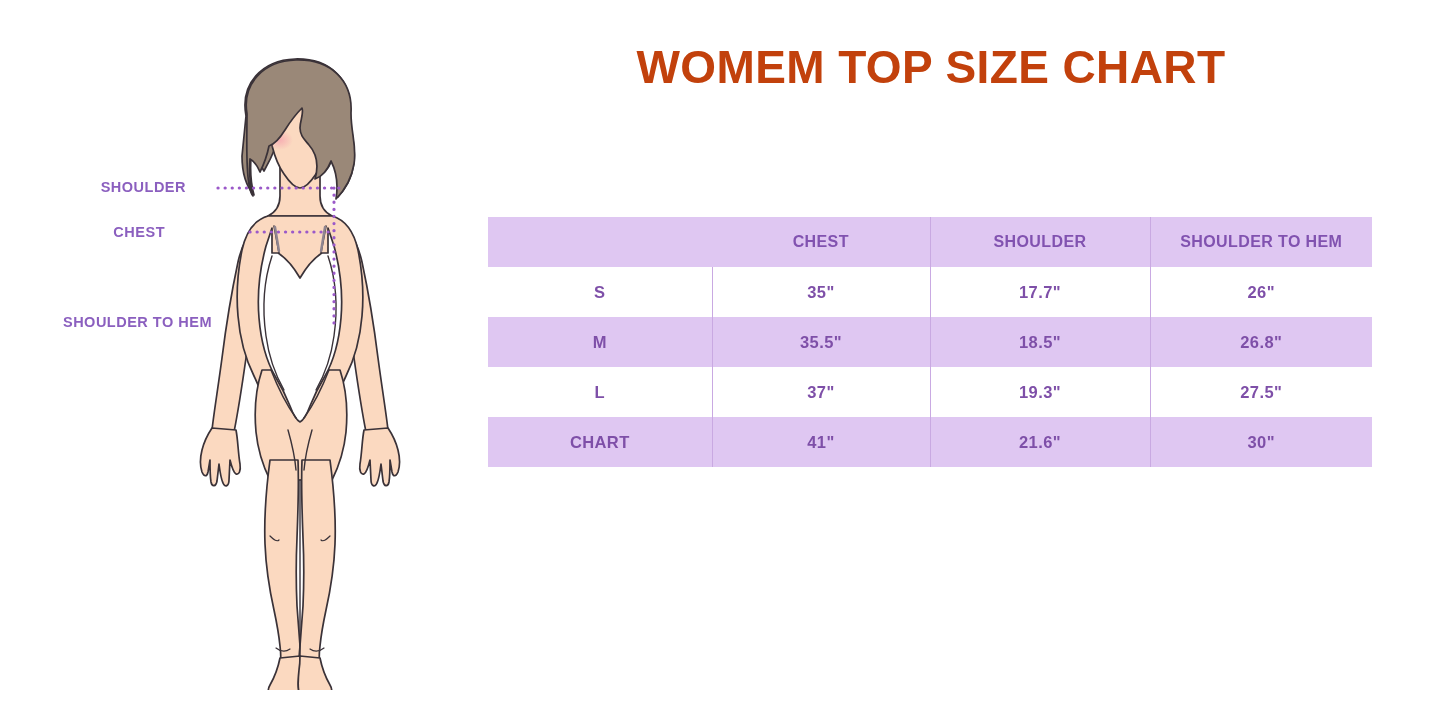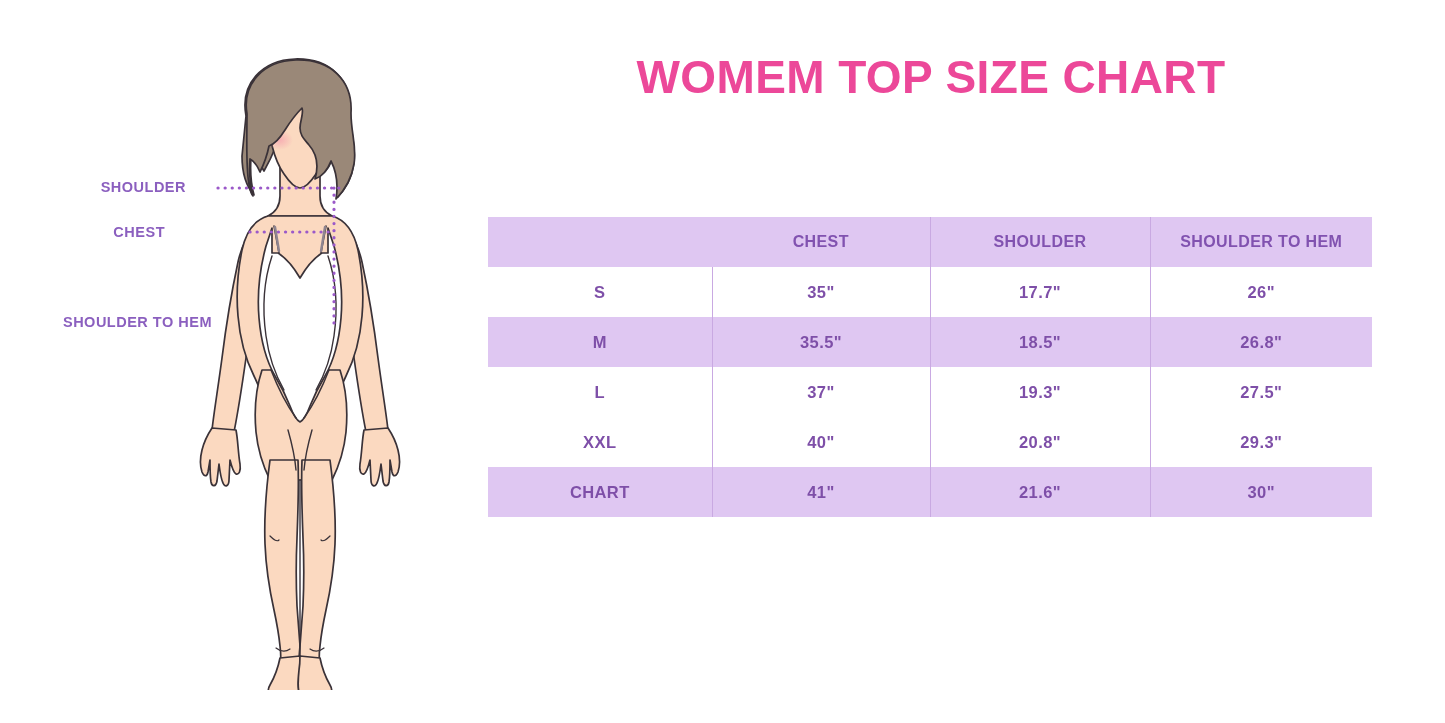--- a/index.html
+++ b/index.html
@@ -27,13 +27,13 @@
   #chart-title {
     position: absolute;
     left: 486px;
-    top: 50px;
+    top: 40px;
     width: 890px;
     text-align: center;
     font-size: 46px;
     font-weight: 700;
     letter-spacing: 0.4px;
-    color: #ec4899;
+    color: #c2410c;
     font-family: "Liberation Sans", sans-serif;
     white-space: nowrap;
   }

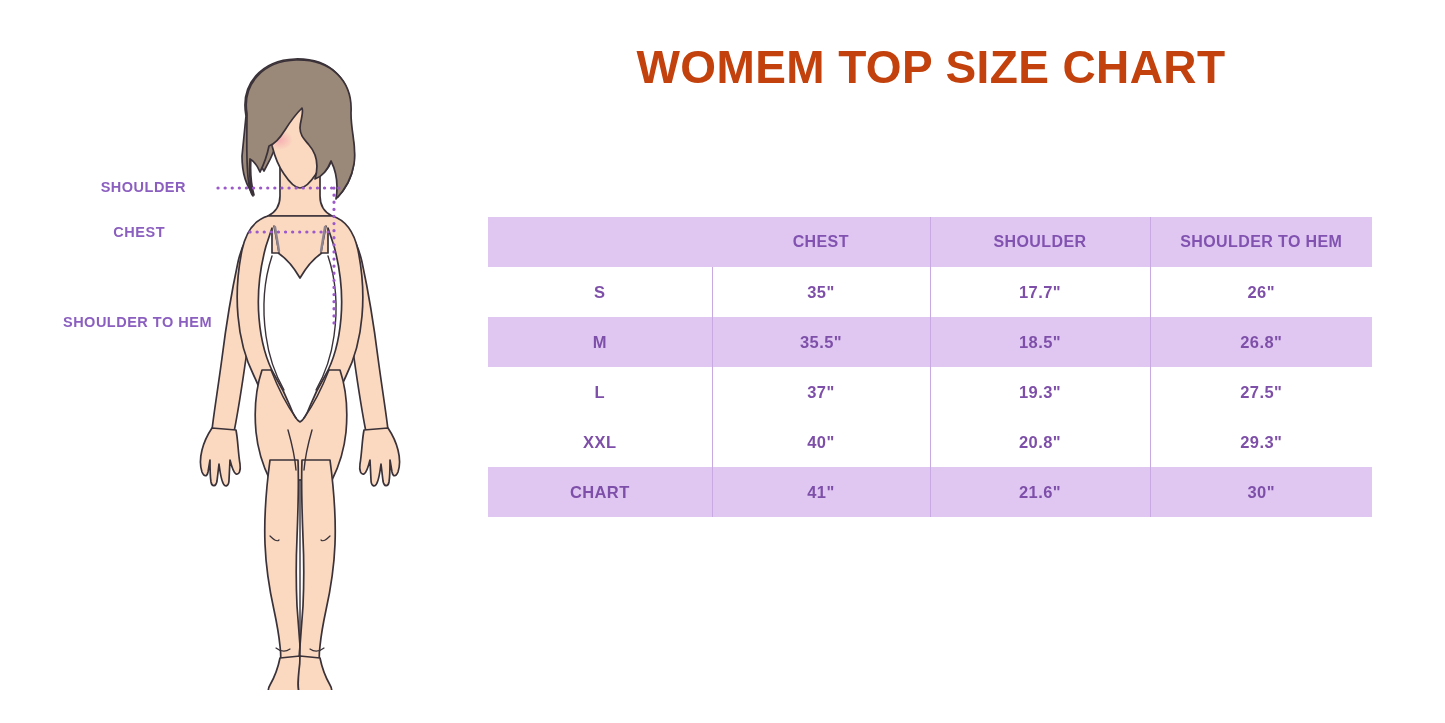--- a/index.html
+++ b/index.html
@@ -297,12 +297,6 @@
         <td>19.3"</td>
         <td>27.5"</td>
       </tr>
-      <tr class="row-plain">
-        <td>XXL</td>
-        <td>40"</td>
-        <td>20.8"</td>
-        <td>29.3"</td>
-      </tr>
       <tr class="row-shaded">
         <td>CHART</td>
         <td>41"</td>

===

[TASK INSTRUCTIONS] Give the listing above again in its entirety, exactly as written and free of images.

[ANSWER SPACE]
--- a/index.html
+++ b/index.html
@@ -27,13 +27,13 @@
   #chart-title {
     position: absolute;
     left: 486px;
-    top: 50px;
+    top: 40px;
     width: 890px;
     text-align: center;
     font-size: 46px;
     font-weight: 700;
     letter-spacing: 0.4px;
-    color: #ec4899;
+    color: #c2410c;
     font-family: "Liberation Sans", sans-serif;
     white-space: nowrap;
   }

--- a/index.html
+++ b/index.html
@@ -297,12 +297,6 @@
         <td>19.3"</td>
         <td>27.5"</td>
       </tr>
-      <tr class="row-plain">
-        <td>XXL</td>
-        <td>40"</td>
-        <td>20.8"</td>
-        <td>29.3"</td>
-      </tr>
       <tr class="row-shaded">
         <td>CHART</td>
         <td>41"</td>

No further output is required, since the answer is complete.